Boeing sponsored research at MIT where Agha-mohammadi and pals have developed a new algorithm based on Partially Observable Markov Decision Processes (POMDP) that allows self monitoring of the vehicles health status in real time and alternative pathfinding, accessing recharging stations and landing zones if needed during mission execution. The paper will be presented the IEEE/RSJ International Conference on Intelligent Robots and Systems, in Chicago. Original article can be found here:
http://www.mit.edu/~aliagha/Web/pubpdfs/2014.Ali.Ure.ea.IROS_package.pdf
Comments
I should add - this is definitely interesting work when it comes to the idea of a ground vehicle supporting several UAVs to deliver various lightweight packages over short distances each time the ground vehicle stops in a new neighborhood.
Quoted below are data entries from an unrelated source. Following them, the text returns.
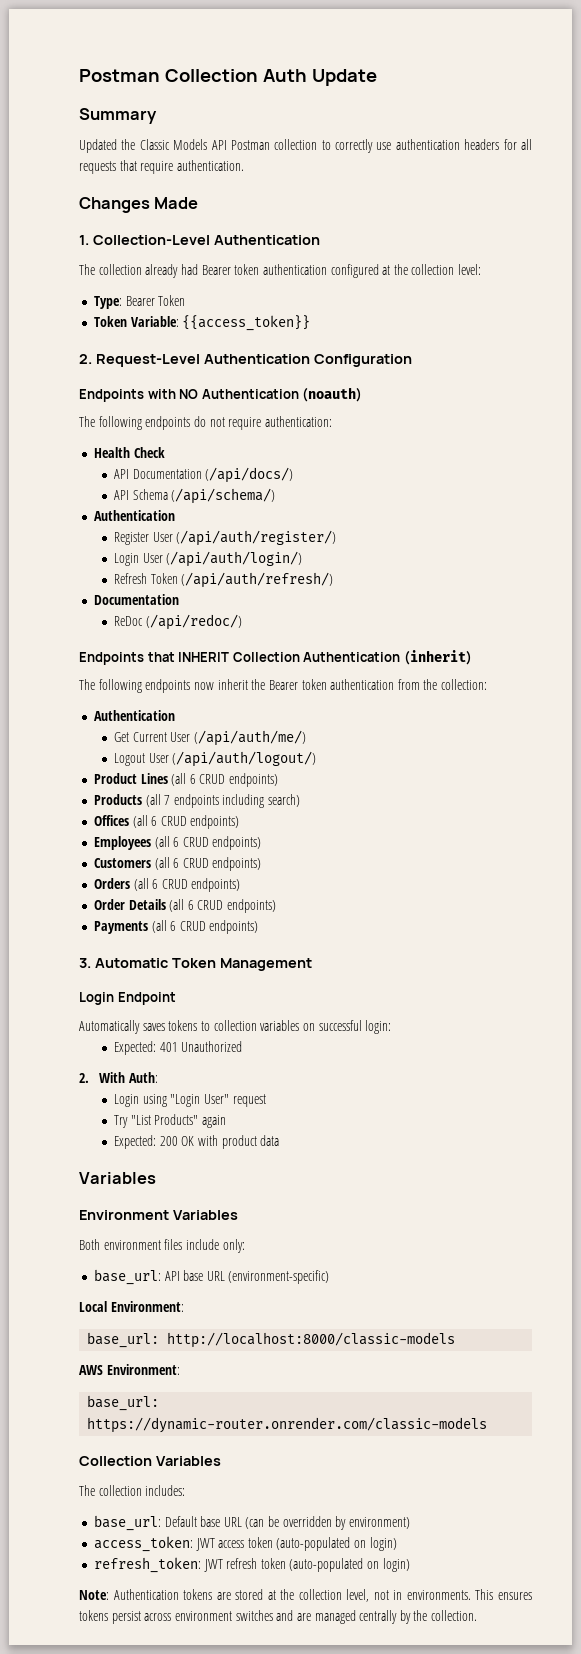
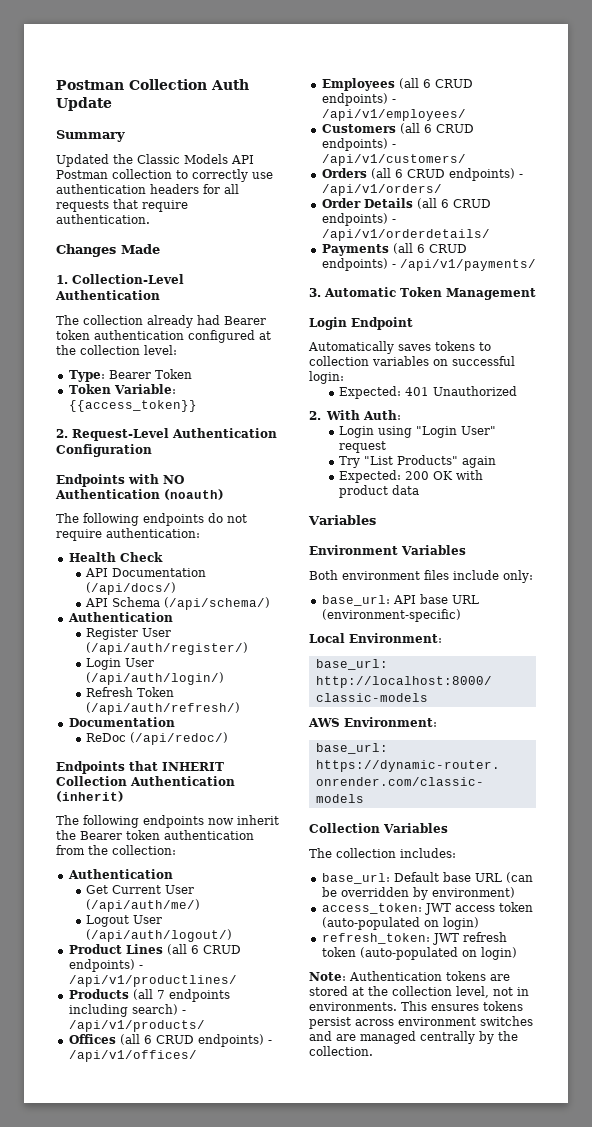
- Product Lines (all 6 CRUD endpoints)
+ Product Lines (all 6 CRUD endpoints) - /api/v1/productlines/
- Products (all 7 endpoints including search)
+ Products (all 7 endpoints including search) - /api/v1/products/
- Offices (all 6 CRUD endpoints)
+ Offices (all 6 CRUD endpoints) - /api/v1/offices/
- Employees (all 6 CRUD endpoints)
+ Employees (all 6 CRUD endpoints) - /api/v1/employees/
- Customers (all 6 CRUD endpoints)
+ Customers (all 6 CRUD endpoints) - /api/v1/customers/
- Orders (all 6 CRUD endpoints)
+ Orders (all 6 CRUD endpoints) - /api/v1/orders/
- Order Details (all 6 CRUD endpoints)
+ Order Details (all 6 CRUD endpoints) - /api/v1/orderdetails/
- Payments (all 6 CRUD endpoints)
+ Payments (all 6 CRUD endpoints) - /api/v1/payments/

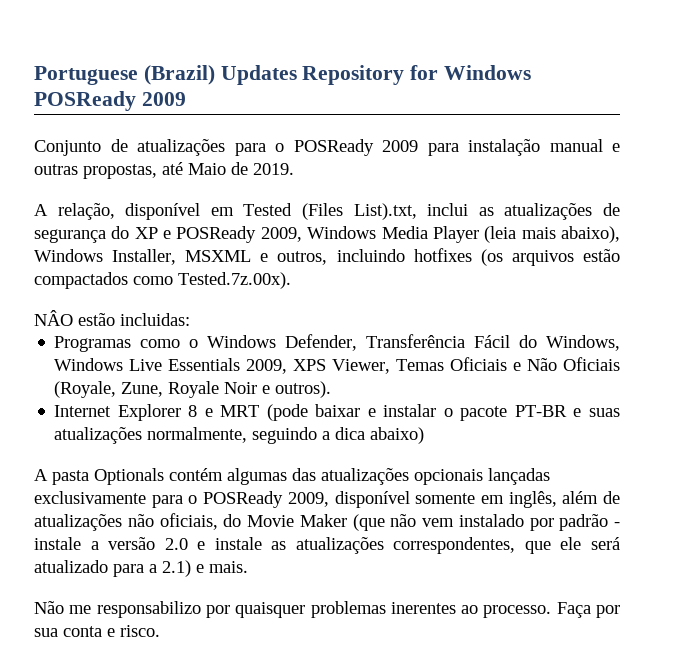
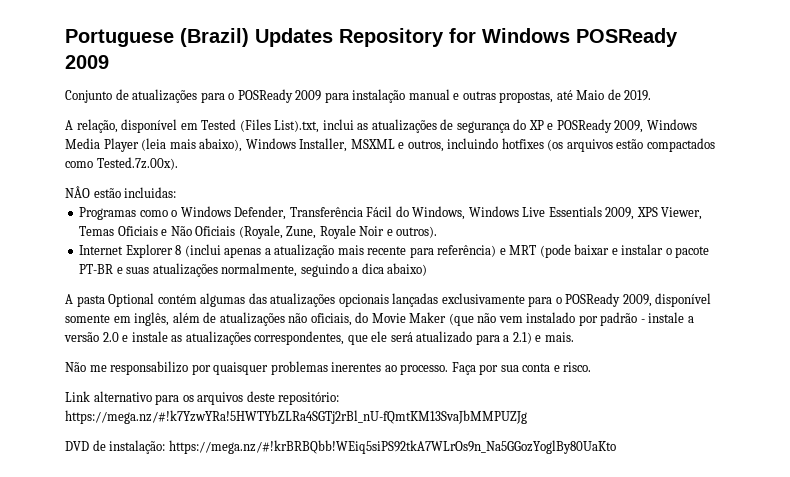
- Internet Explorer 8 e MRT (pode baixar e instalar o pacote PT-BR e suas atualizações normalmente, seguindo a dica abaixo)
+ Internet Explorer 8 (inclui apenas a atualização mais recente para referência) e MRT (pode baixar e instalar o pacote PT-BR e suas atualizações normalmente, seguindo a dica abaixo)
- A pasta Optionals contém algumas das atualizações opcionais lançadas exclusivamente para o POSReady 2009, disponível somente em inglês, além de atualizações não oficiais, do Movie Maker (que não vem instalado por padrão - instale a versão 2.0 e instale as atualizações correspondentes, que ele será atualizado para a 2.1) e mais.
+ A pasta Optional contém algumas das atualizações opcionais lançadas exclusivamente para o POSReady 2009, disponível somente em inglês, além de atualizações não oficiais, do Movie Maker (que não vem instalado por padrão - instale a versão 2.0 e instale as atualizações correspondentes, que ele será atualizado para a 2.1) e mais.
+ Link alternativo para os arquivos deste repositório: https://mega.nz/#!k7YzwYRa!5HWTYbZLRa4SGTj2rBl_nU-fQmtKM13SvaJbMMPUZJg
+ DVD de instalação: https://mega.nz/#!krBRBQbb!WEiq5siPS92tkA7WLrOs9n_Na5GGozYoglBy80UaKto

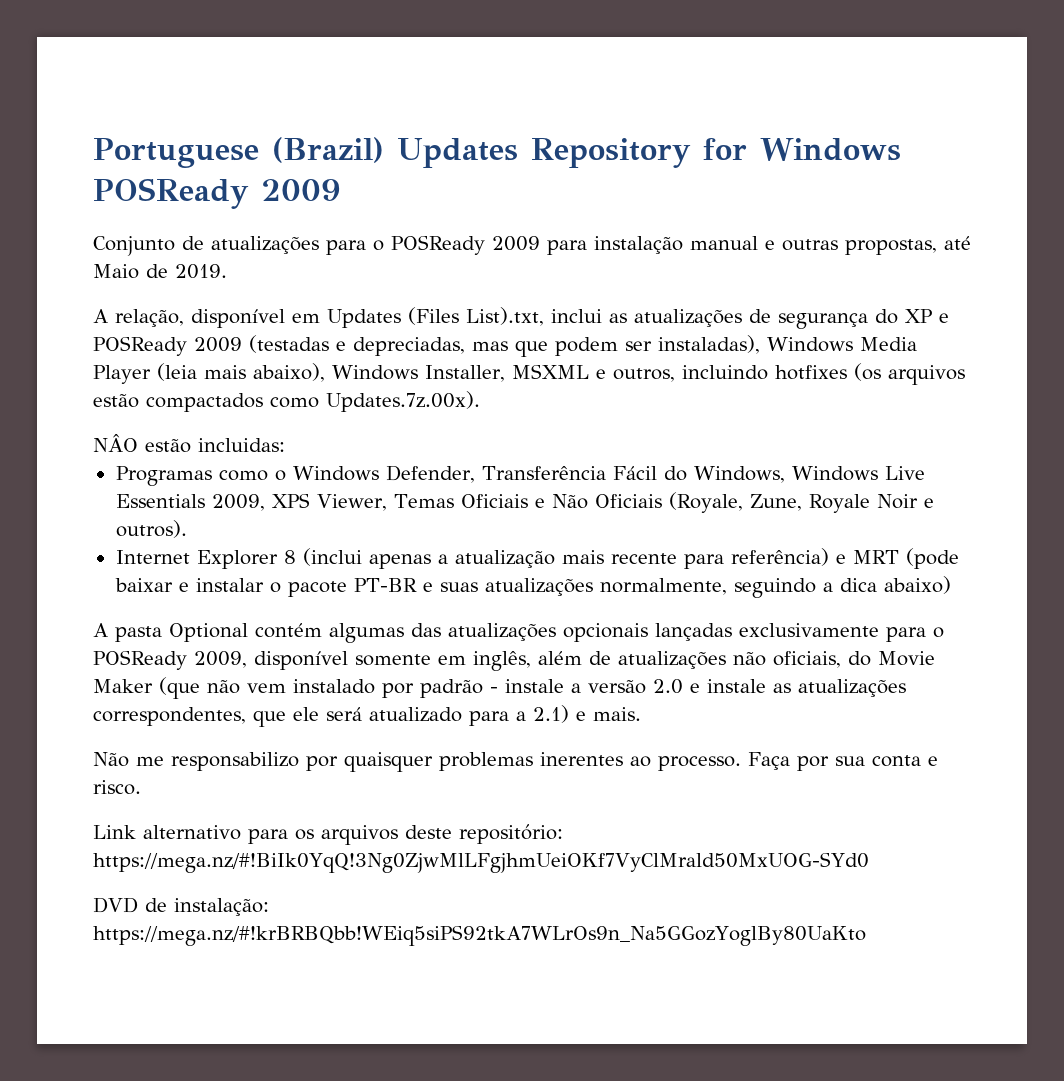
- A relação, disponível em Tested (Files List).txt, inclui as atualizações de segurança do XP e POSReady 2009, Windows Media Player (leia mais abaixo), Windows Installer, MSXML e outros, incluindo hotfixes (os arquivos estão compactados como Tested.7z.00x).
+ A relação, disponível em Updates (Files List).txt, inclui as atualizações de segurança do XP e POSReady 2009 (testadas e depreciadas, mas que podem ser instaladas), Windows Media Player (leia mais abaixo), Windows Installer, MSXML e outros, incluindo hotfixes (os arquivos estão compactados como Updates.7z.00x).
- Link alternativo para os arquivos deste repositório: https://mega.nz/#!k7YzwYRa!5HWTYbZLRa4SGTj2rBl_nU-fQmtKM13SvaJbMMPUZJg
+ Link alternativo para os arquivos deste repositório: https://mega.nz/#!BiIk0YqQ!3Ng0ZjwMlLFgjhmUeiOKf7VyClMrald50MxUOG-SYd0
It'd be even more interesting in the ground vehicle ('base node' & 'recharge node') were moving. What if the ground vehicle didn't even bother to stop, but just drove slowly through town and sold ice cream while all the UAVs delivered packages? :)
Hopefully the author might read DIY Drones - how would the results change if the reactive planner was only slightly more conservative on when to return to base? 10% seems like a low reserve for a good comparison. It would be interesting to see how performance changes with a 20% to 50% threshold on RTB decisions.